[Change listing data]
>>

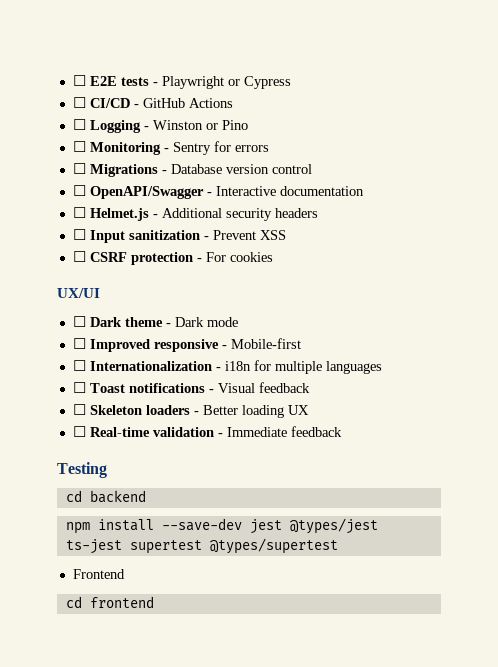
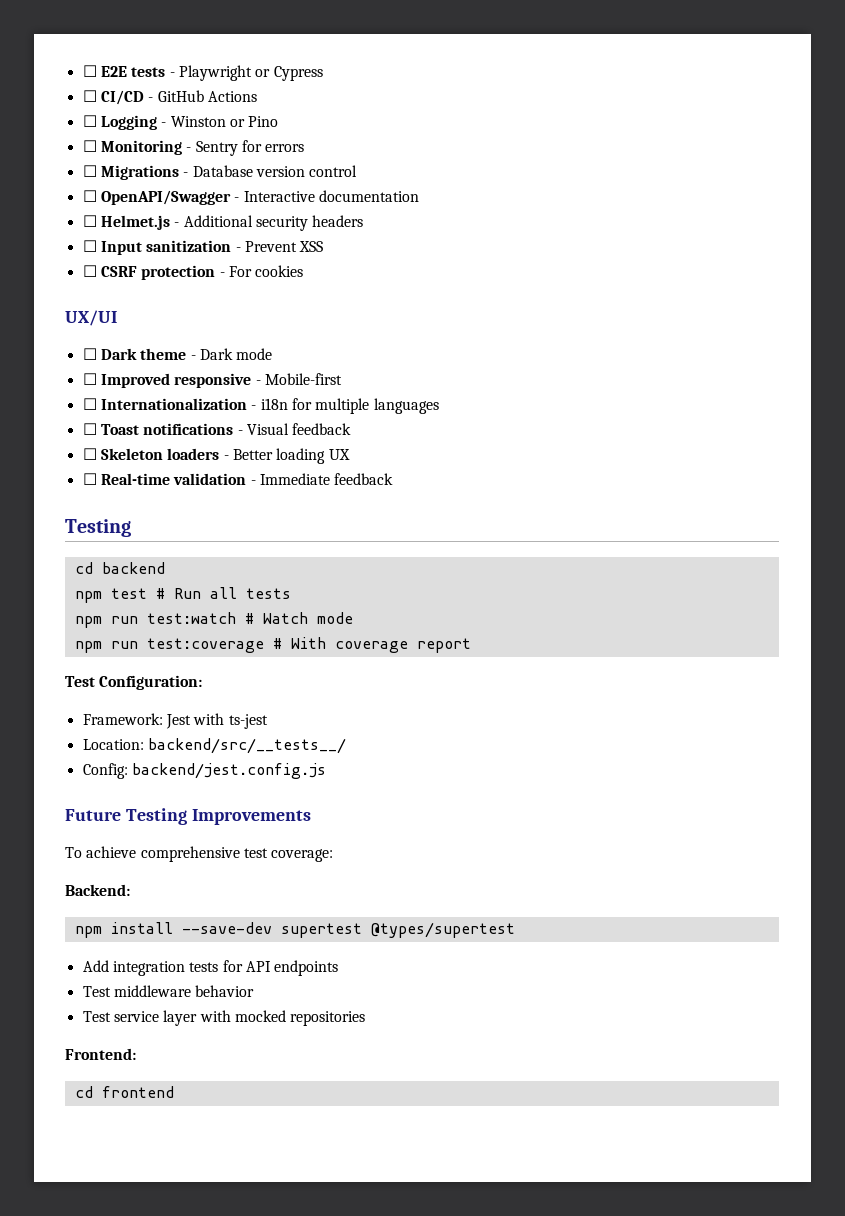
+ npm test # Run all tests
+ npm run test:watch # Watch mode
+ npm run test:coverage # With coverage report
+ Test Configuration:
+ Framework: Jest with ts-jest
+ Location: backend/src/__tests__/
+ Config: backend/jest.config.js
+ Future Testing Improvements
+ To achieve comprehensive test coverage:
+ Backend:
- npm install --save-dev jest @types/jest ts-jest supertest @types/supertest
+ npm install --save-dev supertest @types/supertest
- Frontend
+ Add integration tests for API endpoints
+ Test middleware behavior
+ Test service layer with mocked repositories
+ Frontend:

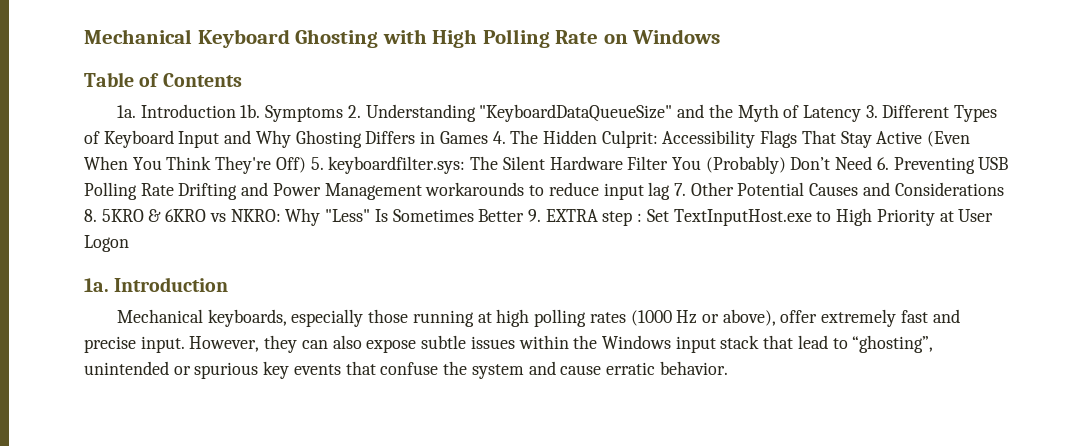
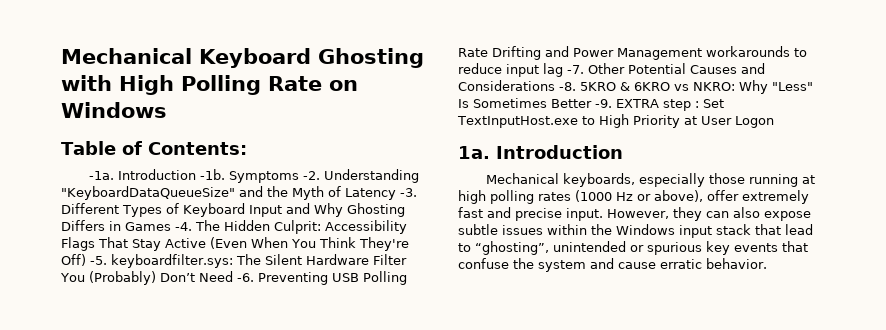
- Table of Contents
- 1a. Introduction 1b. Symptoms 2. Understanding "KeyboardDataQueueSize" and the Myth of Latency 3. Different Types of Keyboard Input and Why Ghosting Differs in Games 4. The Hidden Culprit:
+ Table of Contents:
+ -1a. Introduction -1b. Symptoms -2. Understanding "KeyboardDataQueueSize" and the Myth of Latency -3. Different Types of Keyboard Input and Why Ghosting Differs in Games -4. The Hidden Culprit:
- Accessibility Flags That Stay Active (Even When You Think They're Off) 5. keyboardfilter.sys:
+ Accessibility Flags That Stay Active (Even When You Think They're Off) -5. keyboardfilter.sys:
- The Silent Hardware Filter You (Probably) Don’t Need 6. Preventing USB Polling Rate Drifting and Power Management workarounds to reduce input lag 7. Other Potential Causes and Considerations 8. 5KRO & 6KRO vs NKRO:
+ The Silent Hardware Filter You (Probably) Don’t Need -6. Preventing USB Polling Rate Drifting and Power Management workarounds to reduce input lag -7. Other Potential Causes and Considerations -8. 5KRO & 6KRO vs NKRO:
- Why "Less" Is Sometimes Better 9. EXTRA step :
+ Why "Less" Is Sometimes Better -9. EXTRA step :

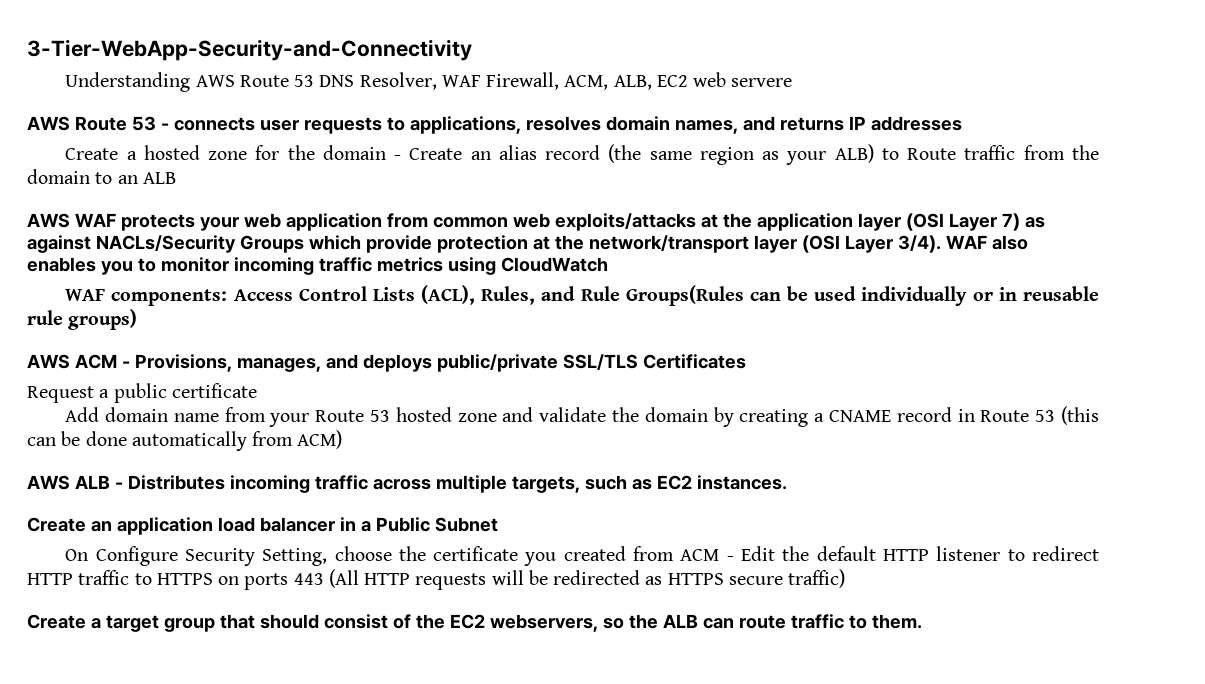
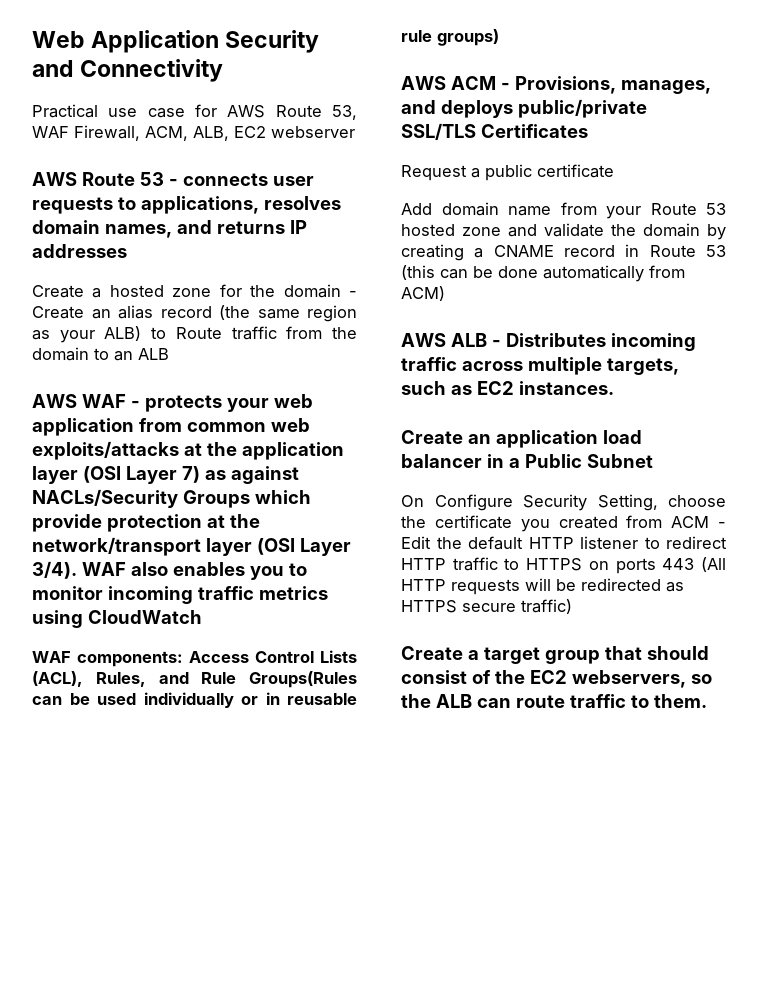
- 3-Tier-WebApp-Security-and-Connectivity
- Understanding AWS Route 53 DNS Resolver, WAF Firewall, ACM, ALB, EC2 web servere
+ Web Application Security and Connectivity
+ Practical use case for AWS Route 53, WAF Firewall, ACM, ALB, EC2 webserver
- AWS WAF protects your web application from common web exploits/attacks at the application layer (OSI Layer 7) as against NACLs/Security Groups which provide protection at the network/transport layer (OSI Layer 3/4).
+ AWS WAF - protects your web application from common web exploits/attacks at the application layer (OSI Layer 7) as against NACLs/Security Groups which provide protection at the network/transport layer (OSI Layer 3/4).

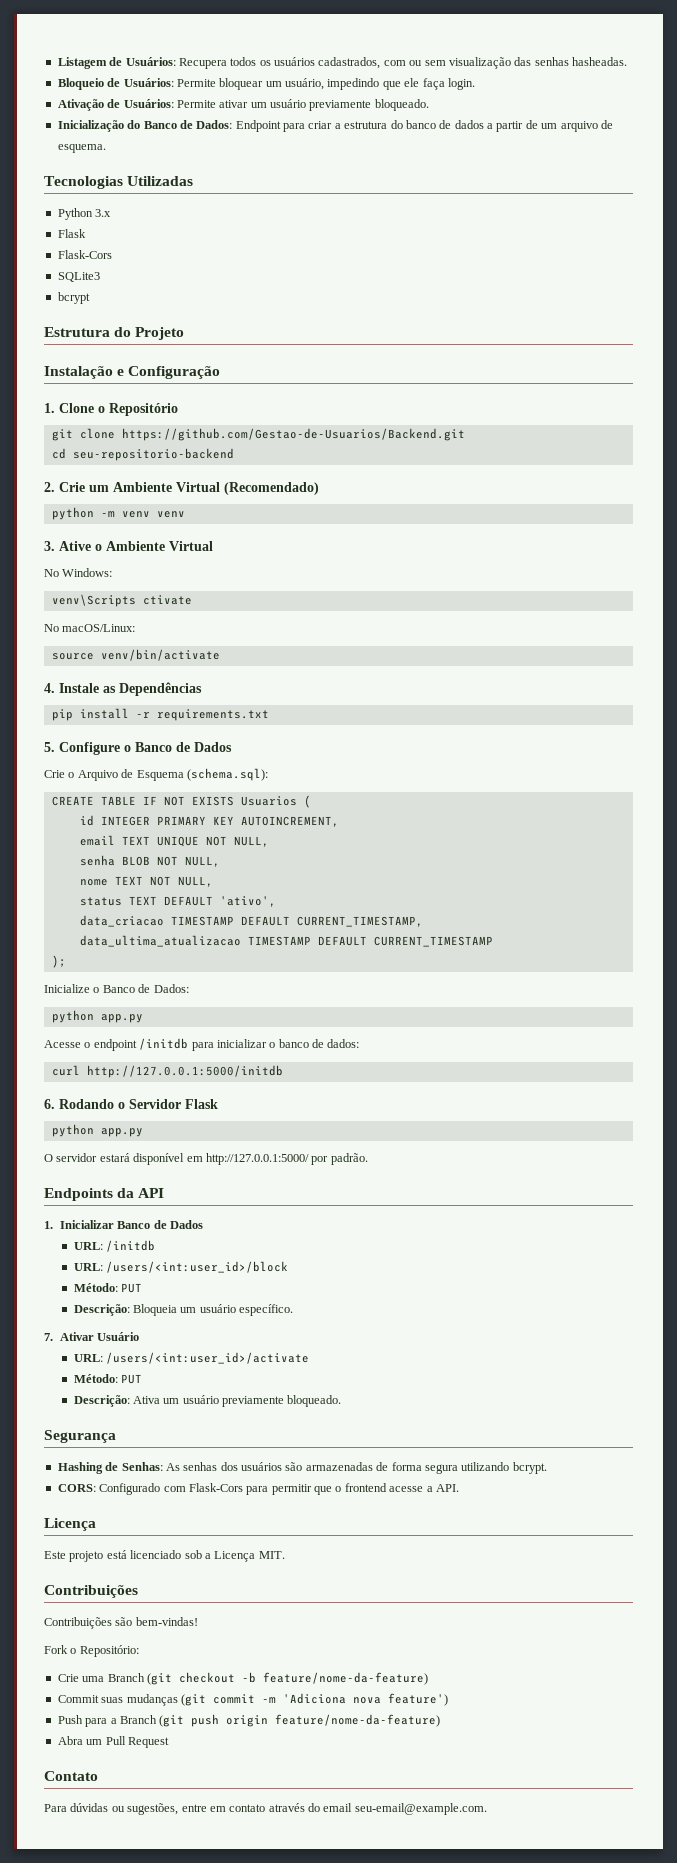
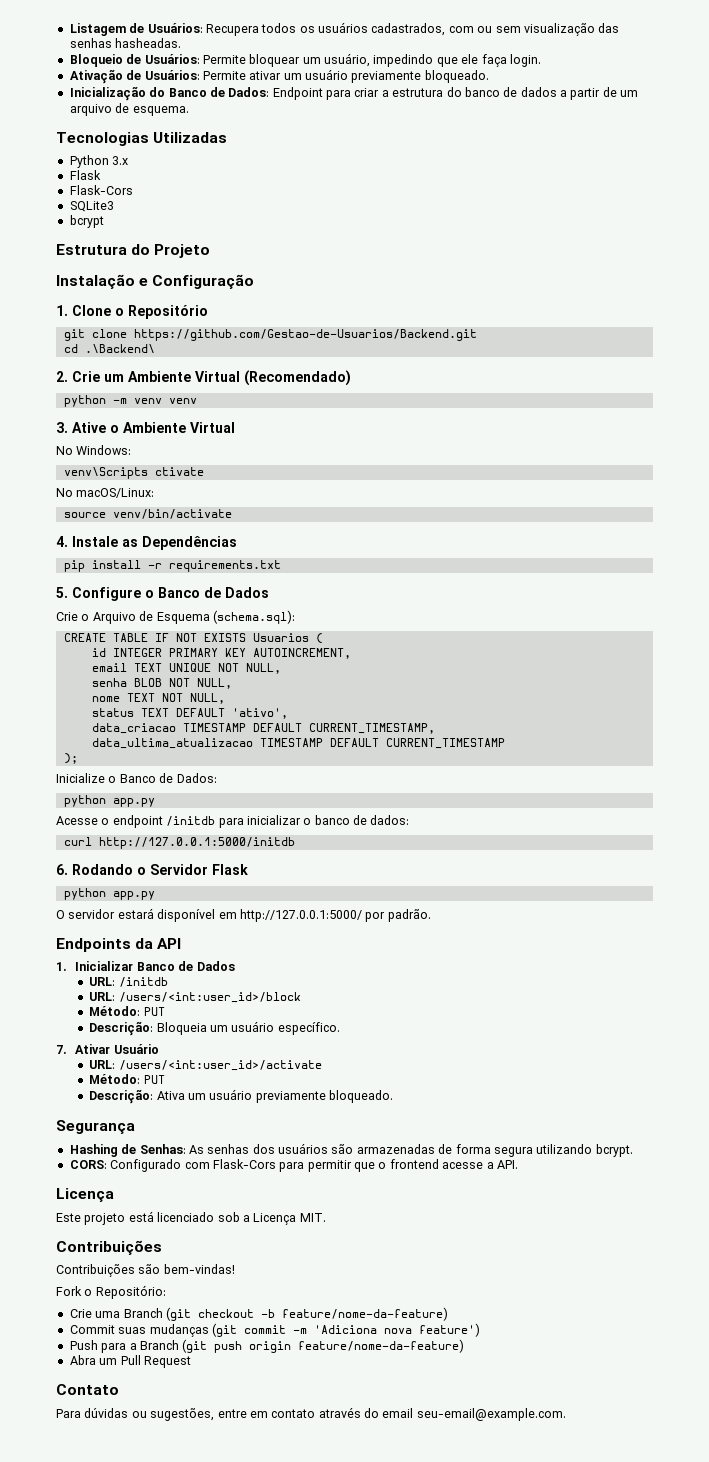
- cd seu-repositorio-backend
+ cd .\Backend\

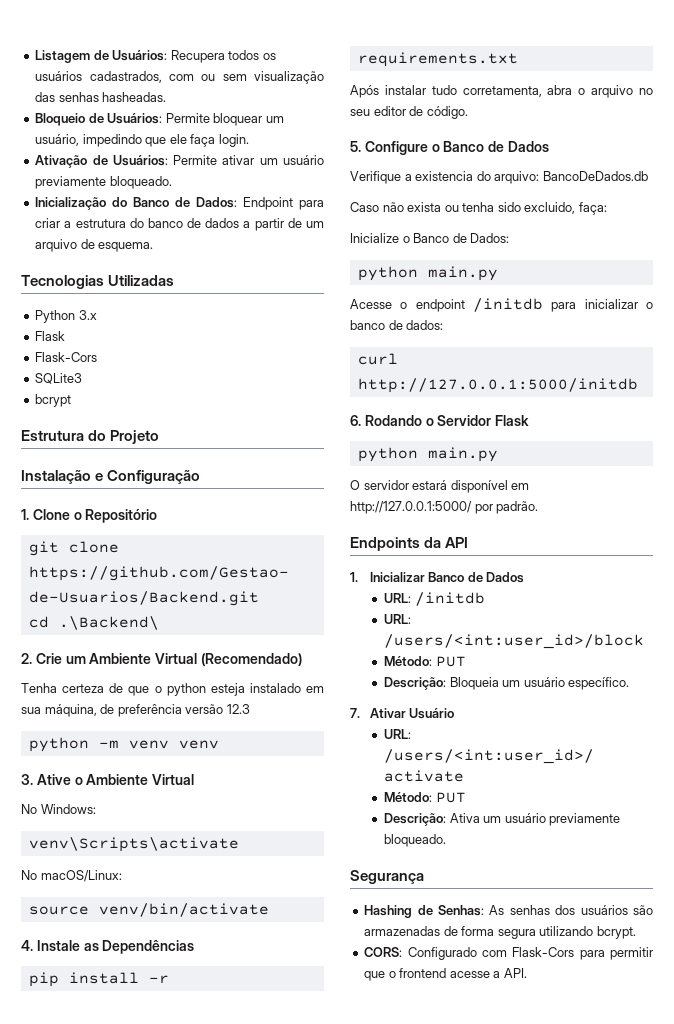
+ Tenha certeza de que o python esteja instalado em sua máquina, de preferência versão 12.3
- venv\Scripts ctivate
+ venv\Scripts\activate
+ Após instalar tudo corretamenta, abra o arquivo no seu editor de código.
- Crie o Arquivo de Esquema (schema.sql):
- CREATE TABLE IF NOT EXISTS Usuarios (
- id INTEGER PRIMARY KEY AUTOINCREMENT,
- email TEXT UNIQUE NOT NULL,
- senha BLOB NOT NULL,
- nome TEXT NOT NULL,
- status TEXT DEFAULT 'ativo',
- data_criacao TIMESTAMP DEFAULT CURRENT_TIMESTAMP,
- data_ultima_atualizacao TIMESTAMP DEFAULT CURRENT_TIMESTAMP
- );
+ Verifique a existencia do arquivo: BancoDeDados.db
+ Caso não exista ou tenha sido excluido, faça:
  Inicialize o Banco de Dados:
- python app.py
+ python main.py
  6. Rodando o Servidor Flask
- python app.py
+ python main.py
  CORS: Configurado com Flask-Cors para permitir que o frontend acesse a API.
- Licença
- Este projeto está licenciado sob a Licença MIT.
- Contribuições
- Contribuições são bem-vindas!
- Fork o Repositório:
- Crie uma Branch (git checkout -b feature/nome-da-feature)
- Commit suas mudanças (git commit -m 'Adiciona nova feature')
- Push para a Branch (git push origin feature/nome-da-feature)
- Abra um Pull Request
- Contato
- Para dúvidas ou sugestões, entre em contato através do email seu-email@example.com.

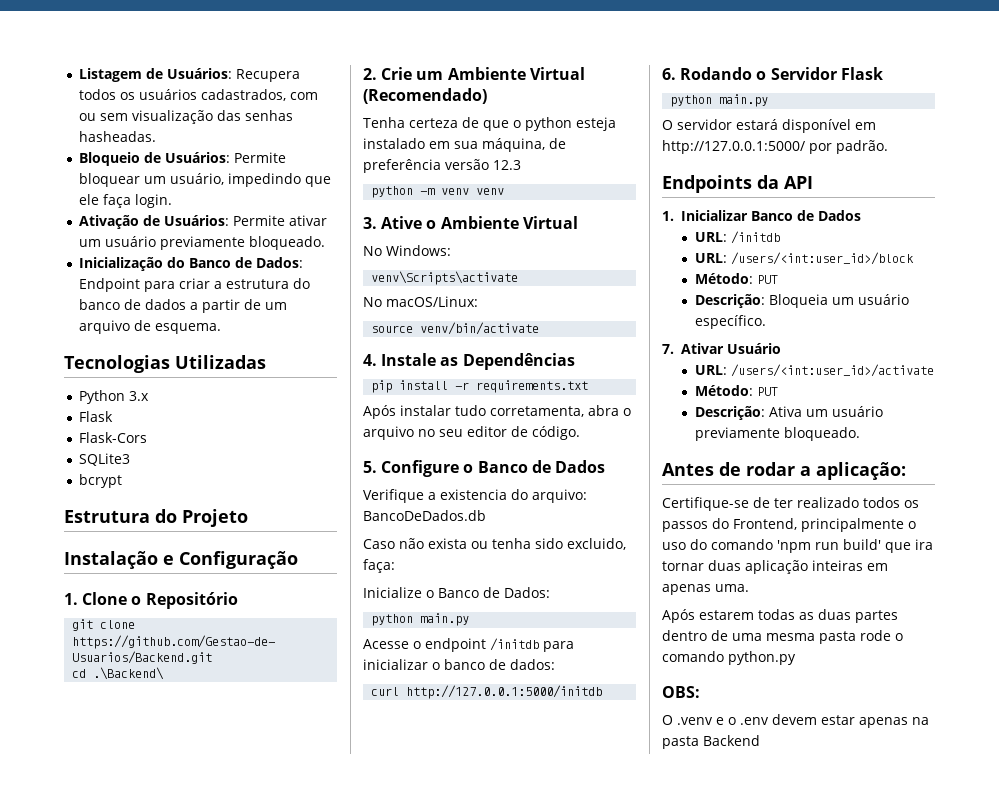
- Segurança
- Hashing de Senhas: As senhas dos usuários são armazenadas de forma segura utilizando bcrypt.
- CORS: Configurado com Flask-Cors para permitir que o frontend acesse a API.
+ Antes de rodar a aplicação:
+ Certifique-se de ter realizado todos os passos do Frontend, principalmente o uso do comando 'npm run build' que ira tornar duas aplicação inteiras em apenas uma.
+ Após estarem todas as duas partes dentro de uma mesma pasta rode o comando python.py
+ OBS:
+ O .venv e o .env devem estar apenas na pasta Backend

<<

**Task objective:**
May I have only the lines from the start of the data through the line containing "- The Silent", both included, reproduced exactly and without the pictures?

**Written reply:**
+ npm test # Run all tests
+ npm run test:watch # Watch mode
+ npm run test:coverage # With coverage report
+ Test Configuration:
+ Framework: Jest with ts-jest
+ Location: backend/src/__tests__/
+ Config: backend/jest.config.js
+ Future Testing Improvements
+ To achieve comprehensive test coverage:
+ Backend:
- npm install --save-dev jest @types/jest ts-jest supertest @types/supertest
+ npm install --save-dev supertest @types/supertest
- Frontend
+ Add integration tests for API endpoints
+ Test middleware behavior
+ Test service layer with mocked repositories
+ Frontend:

- Table of Contents
- 1a. Introduction 1b. Symptoms 2. Understanding "KeyboardDataQueueSize" and the Myth of Latency 3. Different Types of Keyboard Input and Why Ghosting Differs in Games 4. The Hidden Culprit:
+ Table of Contents:
+ -1a. Introduction -1b. Symptoms -2. Understanding "KeyboardDataQueueSize" and the Myth of Latency -3. Different Types of Keyboard Input and Why Ghosting Differs in Games -4. The Hidden Culprit:
- Accessibility Flags That Stay Active (Even When You Think They're Off) 5. keyboardfilter.sys:
+ Accessibility Flags That Stay Active (Even When You Think They're Off) -5. keyboardfilter.sys:
- The Silent Hardware Filter You (Probably) Don’t Need 6. Preventing USB Polling Rate Drifting and Power Management workarounds to reduce input lag 7. Other Potential Causes and Considerations 8. 5KRO & 6KRO vs NKRO:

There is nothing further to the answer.